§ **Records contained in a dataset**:
────────────────────────────────────────

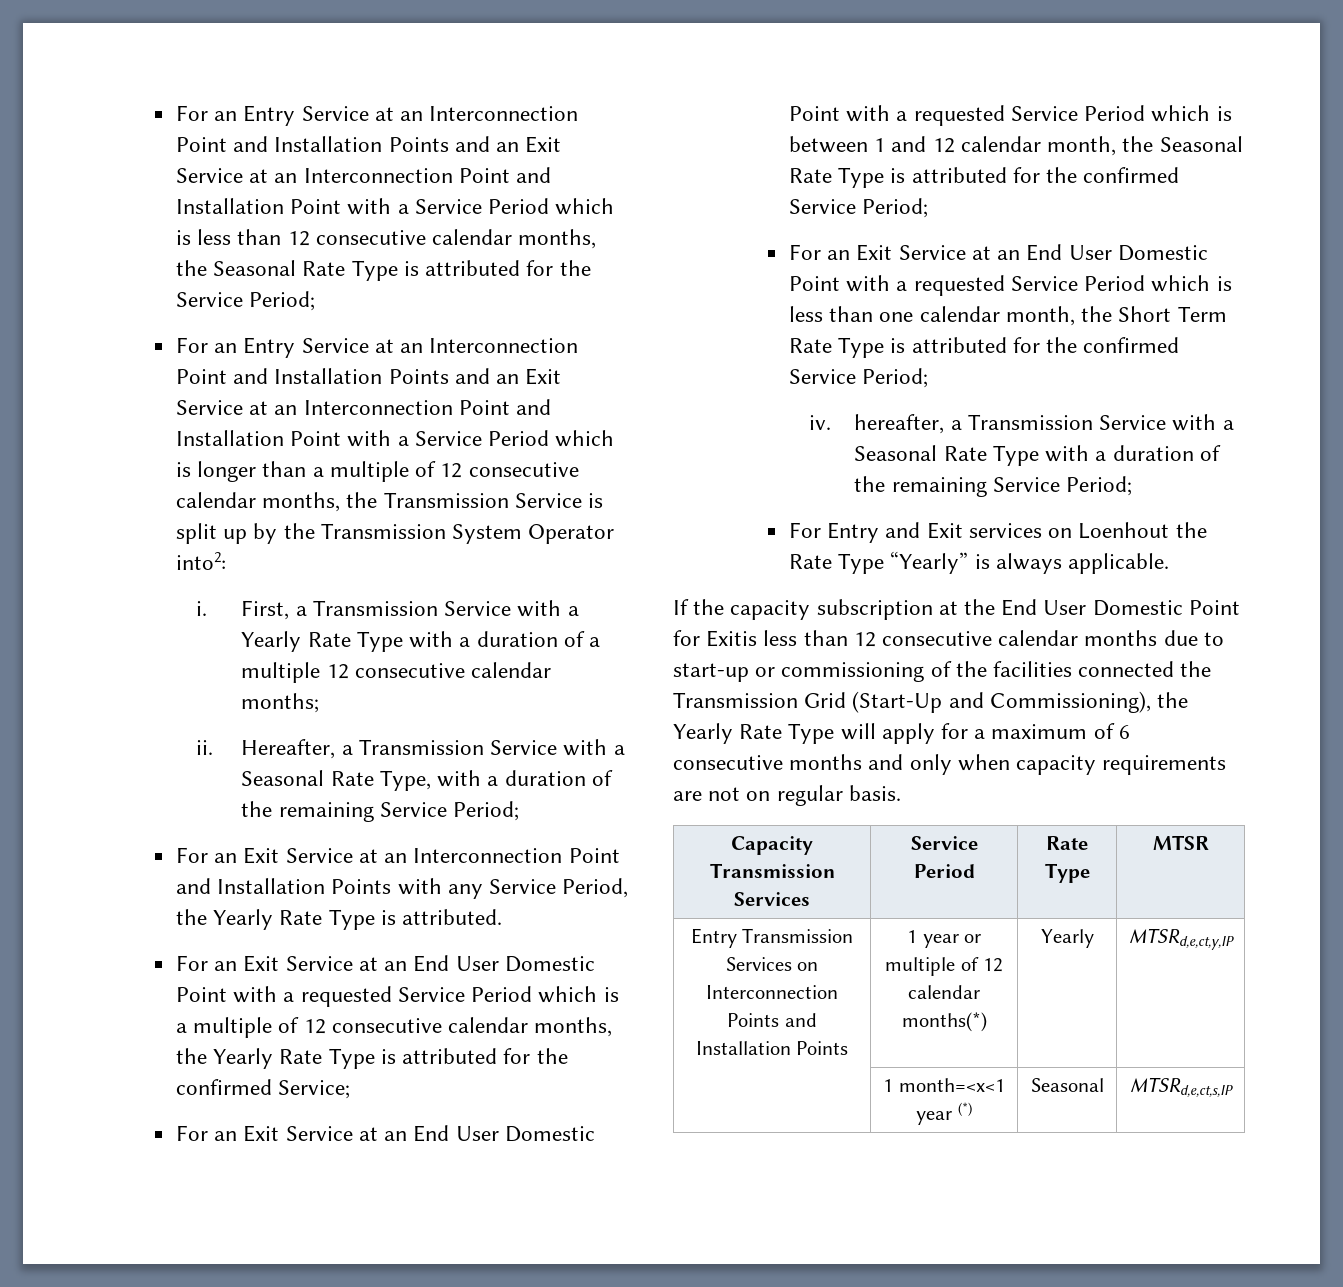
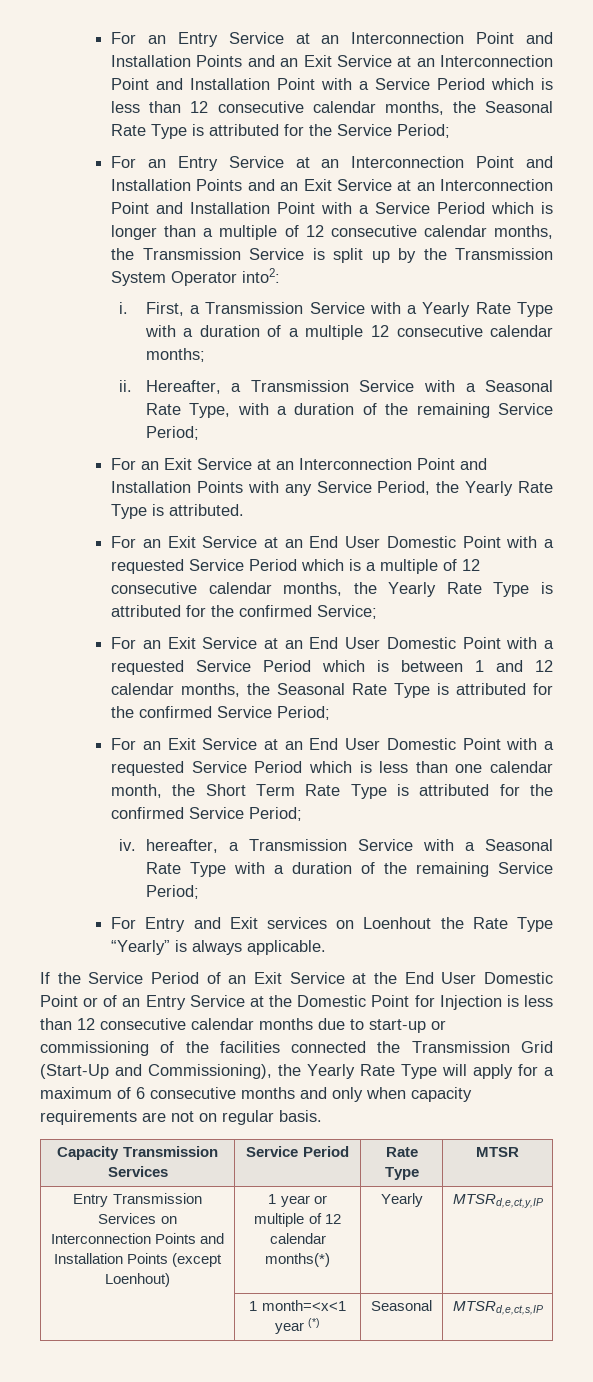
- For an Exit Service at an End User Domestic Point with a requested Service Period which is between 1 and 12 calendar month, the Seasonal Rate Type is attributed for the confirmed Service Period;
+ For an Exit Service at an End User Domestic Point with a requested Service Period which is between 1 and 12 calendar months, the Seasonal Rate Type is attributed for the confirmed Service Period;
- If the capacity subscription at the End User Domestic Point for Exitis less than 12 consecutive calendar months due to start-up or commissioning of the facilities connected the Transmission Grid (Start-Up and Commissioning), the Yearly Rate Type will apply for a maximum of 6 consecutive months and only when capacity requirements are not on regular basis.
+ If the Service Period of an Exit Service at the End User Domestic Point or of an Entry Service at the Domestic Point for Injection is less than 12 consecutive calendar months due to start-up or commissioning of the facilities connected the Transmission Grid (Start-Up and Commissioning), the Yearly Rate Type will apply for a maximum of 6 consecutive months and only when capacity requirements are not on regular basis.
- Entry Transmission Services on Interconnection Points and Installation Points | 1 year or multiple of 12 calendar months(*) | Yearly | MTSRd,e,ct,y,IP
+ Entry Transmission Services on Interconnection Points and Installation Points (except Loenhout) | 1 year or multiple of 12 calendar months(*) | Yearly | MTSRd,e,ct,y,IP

────────────────────────────────────────

§ **WHAT IS NEEDED**: Search the data for "- If the capacity". Beginning with that line, set down every line through the last exactly.

§ **RESPONSE TO THIS TASK**:
- If the capacity subscription at the End User Domestic Point for Exitis less than 12 consecutive calendar months due to start-up or commissioning of the facilities connected the Transmission Grid (Start-Up and Commissioning), the Yearly Rate Type will apply for a maximum of 6 consecutive months and only when capacity requirements are not on regular basis.
+ If the Service Period of an Exit Service at the End User Domestic Point or of an Entry Service at the Domestic Point for Injection is less than 12 consecutive calendar months due to start-up or commissioning of the facilities connected the Transmission Grid (Start-Up and Commissioning), the Yearly Rate Type will apply for a maximum of 6 consecutive months and only when capacity requirements are not on regular basis.
- Entry Transmission Services on Interconnection Points and Installation Points | 1 year or multiple of 12 calendar months(*) | Yearly | MTSRd,e,ct,y,IP
+ Entry Transmission Services on Interconnection Points and Installation Points (except Loenhout) | 1 year or multiple of 12 calendar months(*) | Yearly | MTSRd,e,ct,y,IP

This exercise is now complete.